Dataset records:

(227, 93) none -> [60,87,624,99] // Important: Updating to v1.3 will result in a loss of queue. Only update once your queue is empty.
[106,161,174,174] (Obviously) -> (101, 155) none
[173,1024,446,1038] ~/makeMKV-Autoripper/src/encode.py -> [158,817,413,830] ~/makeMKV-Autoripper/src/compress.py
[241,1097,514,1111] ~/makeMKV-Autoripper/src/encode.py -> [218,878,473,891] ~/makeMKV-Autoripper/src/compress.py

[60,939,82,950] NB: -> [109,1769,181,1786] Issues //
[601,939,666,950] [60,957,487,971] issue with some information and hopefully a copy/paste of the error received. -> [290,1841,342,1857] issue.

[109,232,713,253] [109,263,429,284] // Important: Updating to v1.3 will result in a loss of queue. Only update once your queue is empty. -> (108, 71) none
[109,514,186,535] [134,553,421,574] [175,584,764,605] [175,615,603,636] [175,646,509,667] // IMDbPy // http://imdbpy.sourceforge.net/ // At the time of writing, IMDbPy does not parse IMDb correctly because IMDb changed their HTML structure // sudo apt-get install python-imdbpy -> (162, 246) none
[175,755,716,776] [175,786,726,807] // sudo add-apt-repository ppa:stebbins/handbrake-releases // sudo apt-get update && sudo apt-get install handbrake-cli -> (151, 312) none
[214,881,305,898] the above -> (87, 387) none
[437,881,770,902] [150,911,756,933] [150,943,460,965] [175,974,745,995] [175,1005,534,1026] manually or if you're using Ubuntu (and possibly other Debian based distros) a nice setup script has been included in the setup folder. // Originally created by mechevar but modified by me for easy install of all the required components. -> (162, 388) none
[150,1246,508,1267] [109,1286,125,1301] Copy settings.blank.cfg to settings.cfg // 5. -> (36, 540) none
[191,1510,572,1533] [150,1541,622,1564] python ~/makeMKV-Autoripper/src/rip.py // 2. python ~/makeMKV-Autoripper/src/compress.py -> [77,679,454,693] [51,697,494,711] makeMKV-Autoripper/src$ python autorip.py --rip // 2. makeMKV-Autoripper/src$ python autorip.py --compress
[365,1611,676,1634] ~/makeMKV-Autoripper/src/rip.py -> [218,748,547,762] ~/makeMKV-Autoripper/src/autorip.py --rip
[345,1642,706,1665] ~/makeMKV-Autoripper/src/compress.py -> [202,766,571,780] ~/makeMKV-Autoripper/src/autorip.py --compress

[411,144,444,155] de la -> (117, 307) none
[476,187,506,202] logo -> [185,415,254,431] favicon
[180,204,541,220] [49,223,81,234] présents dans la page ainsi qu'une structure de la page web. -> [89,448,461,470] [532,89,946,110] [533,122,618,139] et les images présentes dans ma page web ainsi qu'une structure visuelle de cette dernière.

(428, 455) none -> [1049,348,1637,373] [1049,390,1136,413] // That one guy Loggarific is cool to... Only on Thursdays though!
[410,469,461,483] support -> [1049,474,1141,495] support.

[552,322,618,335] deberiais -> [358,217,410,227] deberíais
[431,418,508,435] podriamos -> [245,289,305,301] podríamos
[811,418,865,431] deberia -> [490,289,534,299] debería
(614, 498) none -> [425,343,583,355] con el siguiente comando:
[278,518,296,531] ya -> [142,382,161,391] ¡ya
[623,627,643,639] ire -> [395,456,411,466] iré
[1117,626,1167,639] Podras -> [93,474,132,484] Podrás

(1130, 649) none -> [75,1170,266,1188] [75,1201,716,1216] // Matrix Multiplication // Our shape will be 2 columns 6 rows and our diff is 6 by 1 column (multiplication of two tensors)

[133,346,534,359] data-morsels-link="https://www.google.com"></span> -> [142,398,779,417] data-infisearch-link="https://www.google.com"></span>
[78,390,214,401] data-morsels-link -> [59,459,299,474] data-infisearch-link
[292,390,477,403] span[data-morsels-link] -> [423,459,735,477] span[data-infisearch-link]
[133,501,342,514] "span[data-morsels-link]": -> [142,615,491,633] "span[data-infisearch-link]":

> [Exercise details]: Please set down all of the data above again, matching it exactly.

> [Task answer]:
(227, 93) none -> [60,87,624,99] // Important: Updating to v1.3 will result in a loss of queue. Only update once your queue is empty.
[106,161,174,174] (Obviously) -> (101, 155) none
[173,1024,446,1038] ~/makeMKV-Autoripper/src/encode.py -> [158,817,413,830] ~/makeMKV-Autoripper/src/compress.py
[241,1097,514,1111] ~/makeMKV-Autoripper/src/encode.py -> [218,878,473,891] ~/makeMKV-Autoripper/src/compress.py

[60,939,82,950] NB: -> [109,1769,181,1786] Issues //
[601,939,666,950] [60,957,487,971] issue with some information and hopefully a copy/paste of the error received. -> [290,1841,342,1857] issue.

[109,232,713,253] [109,263,429,284] // Important: Updating to v1.3 will result in a loss of queue. Only update once your queue is empty. -> (108, 71) none
[109,514,186,535] [134,553,421,574] [175,584,764,605] [175,615,603,636] [175,646,509,667] // IMDbPy // http://imdbpy.sourceforge.net/ // At the time of writing, IMDbPy does not parse IMDb correctly because IMDb changed their HTML structure // sudo apt-get install python-imdbpy -> (162, 246) none
[175,755,716,776] [175,786,726,807] // sudo add-apt-repository ppa:stebbins/handbrake-releases // sudo apt-get update && sudo apt-get install handbrake-cli -> (151, 312) none
[214,881,305,898] the above -> (87, 387) none
[437,881,770,902] [150,911,756,933] [150,943,460,965] [175,974,745,995] [175,1005,534,1026] manually or if you're using Ubuntu (and possibly other Debian based distros) a nice setup script has been included in the setup folder. // Originally created by mechevar but modified by me for easy install of all the required components. -> (162, 388) none
[150,1246,508,1267] [109,1286,125,1301] Copy settings.blank.cfg to settings.cfg // 5. -> (36, 540) none
[191,1510,572,1533] [150,1541,622,1564] python ~/makeMKV-Autoripper/src/rip.py // 2. python ~/makeMKV-Autoripper/src/compress.py -> [77,679,454,693] [51,697,494,711] makeMKV-Autoripper/src$ python autorip.py --rip // 2. makeMKV-Autoripper/src$ python autorip.py --compress
[365,1611,676,1634] ~/makeMKV-Autoripper/src/rip.py -> [218,748,547,762] ~/makeMKV-Autoripper/src/autorip.py --rip
[345,1642,706,1665] ~/makeMKV-Autoripper/src/compress.py -> [202,766,571,780] ~/makeMKV-Autoripper/src/autorip.py --compress

[411,144,444,155] de la -> (117, 307) none
[476,187,506,202] logo -> [185,415,254,431] favicon
[180,204,541,220] [49,223,81,234] présents dans la page ainsi qu'une structure de la page web. -> [89,448,461,470] [532,89,946,110] [533,122,618,139] et les images présentes dans ma page web ainsi qu'une structure visuelle de cette dernière.

(428, 455) none -> [1049,348,1637,373] [1049,390,1136,413] // That one guy Loggarific is cool to... Only on Thursdays though!
[410,469,461,483] support -> [1049,474,1141,495] support.

[552,322,618,335] deberiais -> [358,217,410,227] deberíais
[431,418,508,435] podriamos -> [245,289,305,301] podríamos
[811,418,865,431] deberia -> [490,289,534,299] debería
(614, 498) none -> [425,343,583,355] con el siguiente comando:
[278,518,296,531] ya -> [142,382,161,391] ¡ya
[623,627,643,639] ire -> [395,456,411,466] iré
[1117,626,1167,639] Podras -> [93,474,132,484] Podrás

(1130, 649) none -> [75,1170,266,1188] [75,1201,716,1216] // Matrix Multiplication // Our shape will be 2 columns 6 rows and our diff is 6 by 1 column (multiplication of two tensors)

[133,346,534,359] data-morsels-link="https://www.google.com"></span> -> [142,398,779,417] data-infisearch-link="https://www.google.com"></span>
[78,390,214,401] data-morsels-link -> [59,459,299,474] data-infisearch-link
[292,390,477,403] span[data-morsels-link] -> [423,459,735,477] span[data-infisearch-link]
[133,501,342,514] "span[data-morsels-link]": -> [142,615,491,633] "span[data-infisearch-link]":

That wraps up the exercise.